Lightmem Lightweight and efficient memory Augmented generation

Source: “LightMem: Lightweight and Efficient Memory-Augmented Generation,” arXiv: arXiv:2510.18866

Introduction

Background

Memory is the fundamental to intelligent system to obtain prior experience/contextual cues/task-specific knowledge in order to perform robust reasoning/decision-making.

Large language models (LLMs) demonstrate remarkable capabilities in various tasks but they often have limitations on long-context or multi-turn interaction scenarios due to fixed context length and “lost in the middle” problem.

Memory systems is one of the solution to overcome this problem for LLMs by maintaining a persistent state across extended interactions. It processes raw interaction data as manageable chunks, organizes them into long-term memory by indexing them into memory units and continuously updating by adding new information and discarding outdating/conflicting content.

Contemporary memory systems still suffer from:

Redundant information from user input and model responses in long interactions will affect the model construction
Memory construction treats every input by turns or context window causing failure to build semantic connections across turns.
Memory updates are usually performed during inference which introduces long test-time latency in long-horizon tasks and prevents deeper, reflective processing of past experiences.

Objective

Develop a lightweight memory architecture to address three key limitations:

Redundant sensory memory
Balancing effectiveness and efficiency in short-term memory
Inefficient long-term memory updating

Conclusion

LightMem successfully introduces a lightweight and efficient memory framework designed to address the significant overhead of memory systems for LLM agents. By drawing inspiration from the multi-stage Atkinson-Shiffrin human memory model, the architecture effectively filters, organizes, and consolidates information through three complementary stages.

The empirical evaluation on LongMemEval demonstrates that LightMem achieves superior performance across multiple dimensions:

Accuracy: Outperforms the strongest baseline (A-MEM) by 2.70%–9.65% in QA accuracy with GPT backbone and up to 7.67% with Qwen backbone
Token Efficiency: Reduces token usage by 32×–117× compared to memory baselines
API Call Reduction: Decreases API calls by 17×–177× for GPT and 19×–177× for Qwen
Runtime Improvement: Achieves 1.67×–12.45× faster execution

The offline “sleep-time” consolidation mechanism enables more reliable long-term knowledge updates, mitigating information loss and inconsistency in extended interactions. Case studies reveal that soft updates preserve global information and complete semantics by performing only incremental additions during test time, avoiding the irreversible information loss that can occur with hard updates.
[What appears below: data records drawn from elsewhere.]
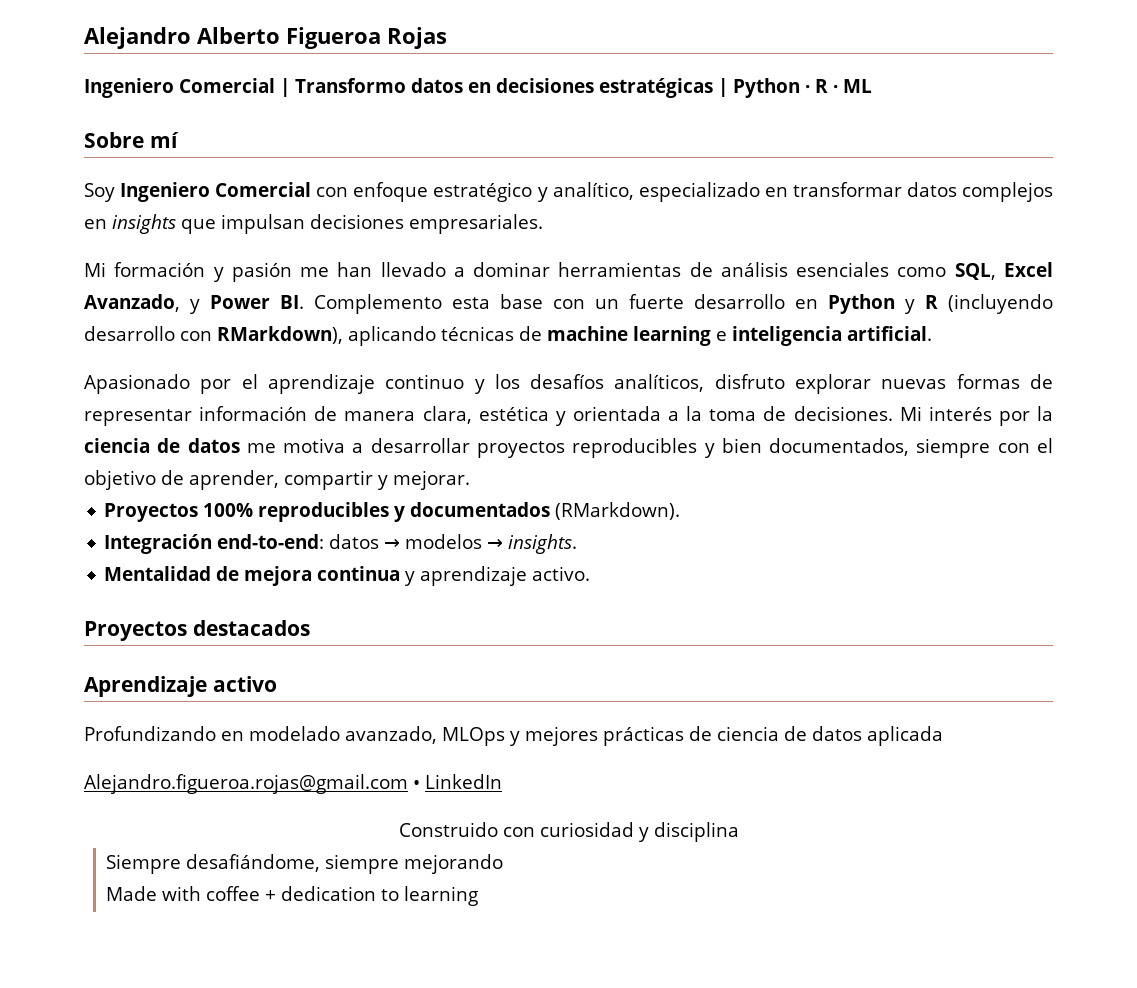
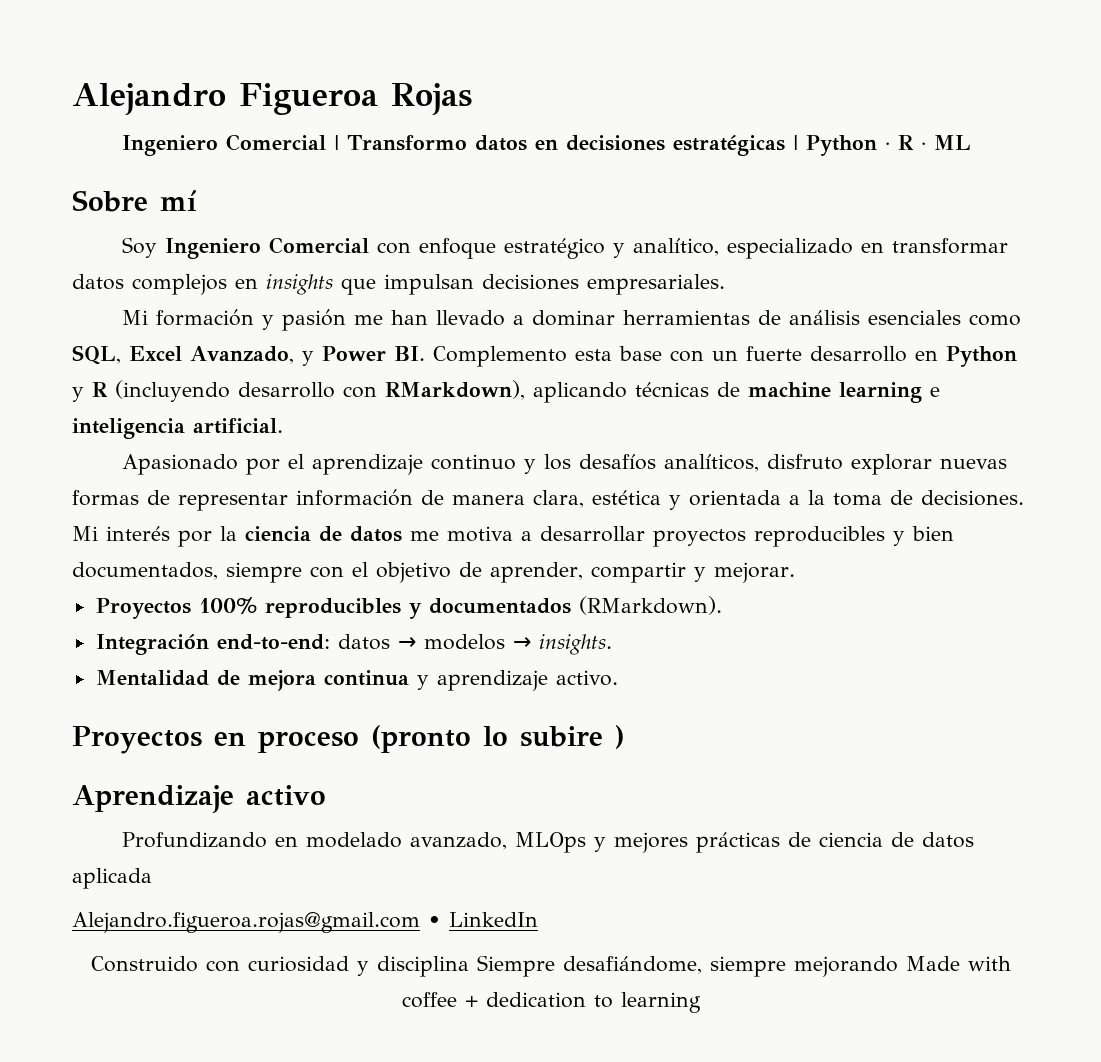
- Alejandro Alberto Figueroa Rojas
+ Alejandro Figueroa Rojas
- Proyectos destacados
+ Proyectos en proceso (pronto lo subire )
- Construido con curiosidad y disciplina
- Siempre desafiándome, siempre mejorando
- Made with coffee + dedication to learning
+ Construido con curiosidad y disciplina Siempre desafiándome, siempre mejorando Made with coffee + dedication to learning

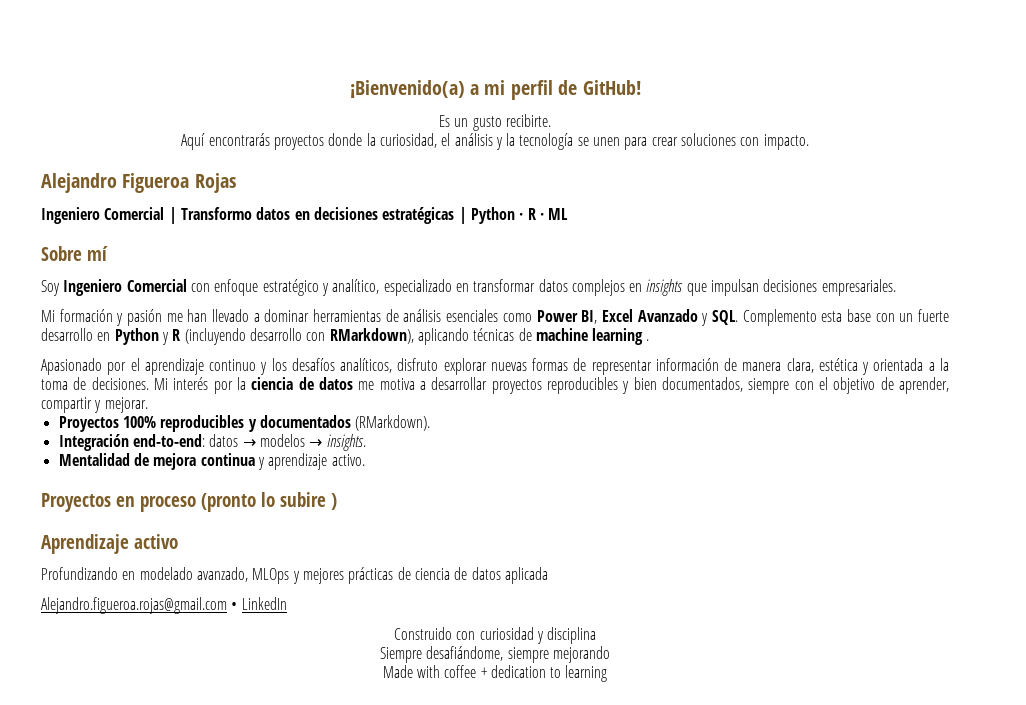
+ ¡Bienvenido(a) a mi perfil de GitHub!
+ Es un gusto recibirte.
+ Aquí encontrarás proyectos donde la curiosidad, el análisis y la tecnología se unen para crear soluciones con impacto.
- Mi formación y pasión me han llevado a dominar herramientas de análisis esenciales como SQL, Excel Avanzado, y Power BI. Complemento esta base con un fuerte desarrollo en Python y R (incluyendo desarrollo con RMarkdown), aplicando técnicas de machine learning e inteligencia artificial.
+ Mi formación y pasión me han llevado a dominar herramientas de análisis esenciales como Power BI, Excel Avanzado y SQL. Complemento esta base con un fuerte desarrollo en Python y R (incluyendo desarrollo con RMarkdown), aplicando técnicas de machine learning .
- Construido con curiosidad y disciplina Siempre desafiándome, siempre mejorando Made with coffee + dedication to learning
+ Construido con curiosidad y disciplina
+ Siempre desafiándome, siempre mejorando
+ Made with coffee + dedication to learning

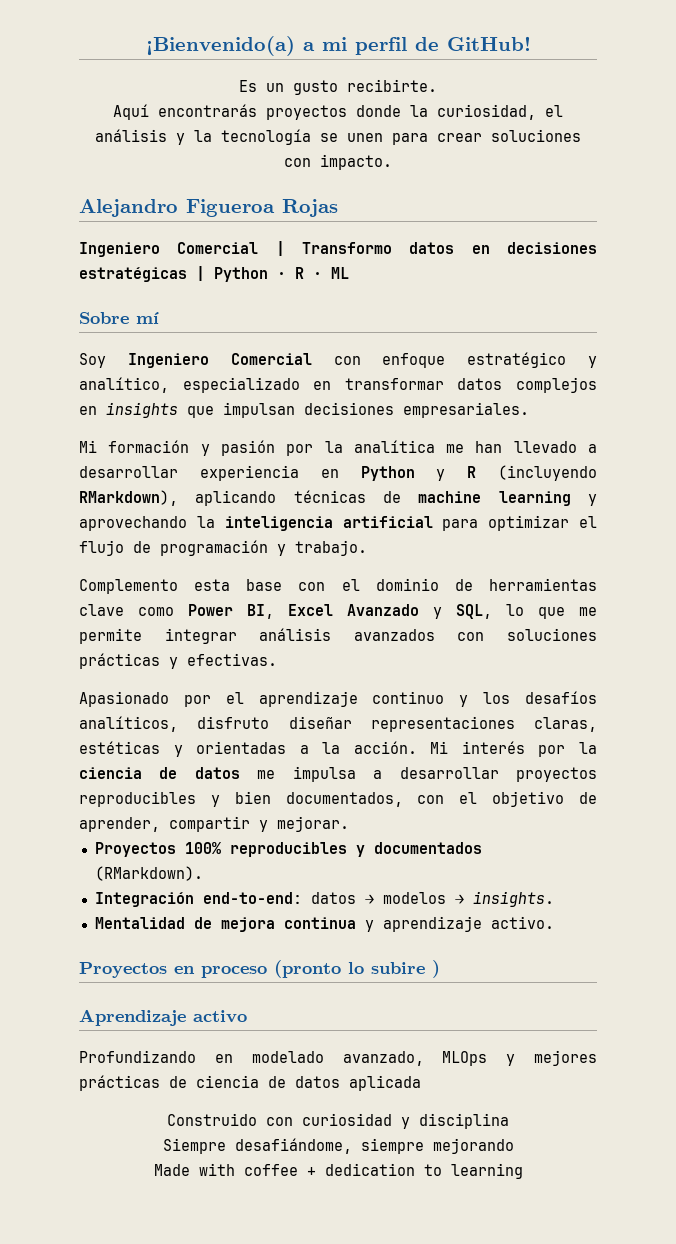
- Mi formación y pasión me han llevado a dominar herramientas de análisis esenciales como Power BI, Excel Avanzado y SQL. Complemento esta base con un fuerte desarrollo en Python y R (incluyendo desarrollo con RMarkdown), aplicando técnicas de machine learning .
+ Mi formación y pasión por la analítica me han llevado a desarrollar experiencia en Python y R (incluyendo RMarkdown), aplicando técnicas de machine learning y aprovechando la inteligencia artificial para optimizar el flujo de programación y trabajo.
+ Complemento esta base con el dominio de herramientas clave como Power BI, Excel Avanzado y SQL, lo que me permite integrar análisis avanzados con soluciones prácticas y efectivas.
- Apasionado por el aprendizaje continuo y los desafíos analíticos, disfruto explorar nuevas formas de representar información de manera clara, estética y orientada a la toma de decisiones.
+ Apasionado por el aprendizaje continuo y los desafíos analíticos, disfruto diseñar representaciones claras, estéticas y orientadas a la acción.
- Mi interés por la ciencia de datos me motiva a desarrollar proyectos reproducibles y bien documentados, siempre con el objetivo de aprender, compartir y mejorar.
+ Mi interés por la ciencia de datos me impulsa a desarrollar proyectos reproducibles y bien documentados, con el objetivo de aprender, compartir y mejorar.
- Alejandro.figueroa.rojas@gmail.com • LinkedIn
The authors outline several promising future directions including: offline update acceleration using pre-computed KV caches, knowledge graph-based memory for multi-hop reasoning, multimodal memory extension for embodied agents, and exploration of parametric-nonparametric synergy for more flexible knowledge utilization.

Literature Review

Hard Prompt Compression for LLMs: Improves LLM efficiency by removing redundant content from prompts. This method is recently proven in small language models (SLMs) to query aware approaches that preserves task-relevant information.

Chunking Strategies in RAG Systems: Retrieval-Augmented Generation (RAG) systems rely on chunking external documents into smaller units for retrieval. Existing chunking strategies include:

Rule-based methods creating fixed-size segments
Semantic-based methods grouping content by topic
LLM-driven methods leveraging model knowledge for splitting But these methods are tailored to static scenarios, not applicable to dynamic and open-ended environments

Memory Systems for LLM Agents: Memory systems help LLM agents move beyond stateless interactions to support flexible reasoning in complex environments. The evolution includes:

Sequential/Hierarchical Storage: Early approaches store experiences as linear streams, sometimes enhanced with hierarchical structures (SCM, Generative Agents, MemGPT, MemoryBank)
Structured Representations: More recent methods represent memories as nodes and relationships using trees, graphs, or temporal knowledge structures (Mem0, A-MEM, Zep)
Multi-Type Integration: The latest trend integrates various memory types to interact synergistically (MemoryOS, MEMOS, Mirix, Nemori)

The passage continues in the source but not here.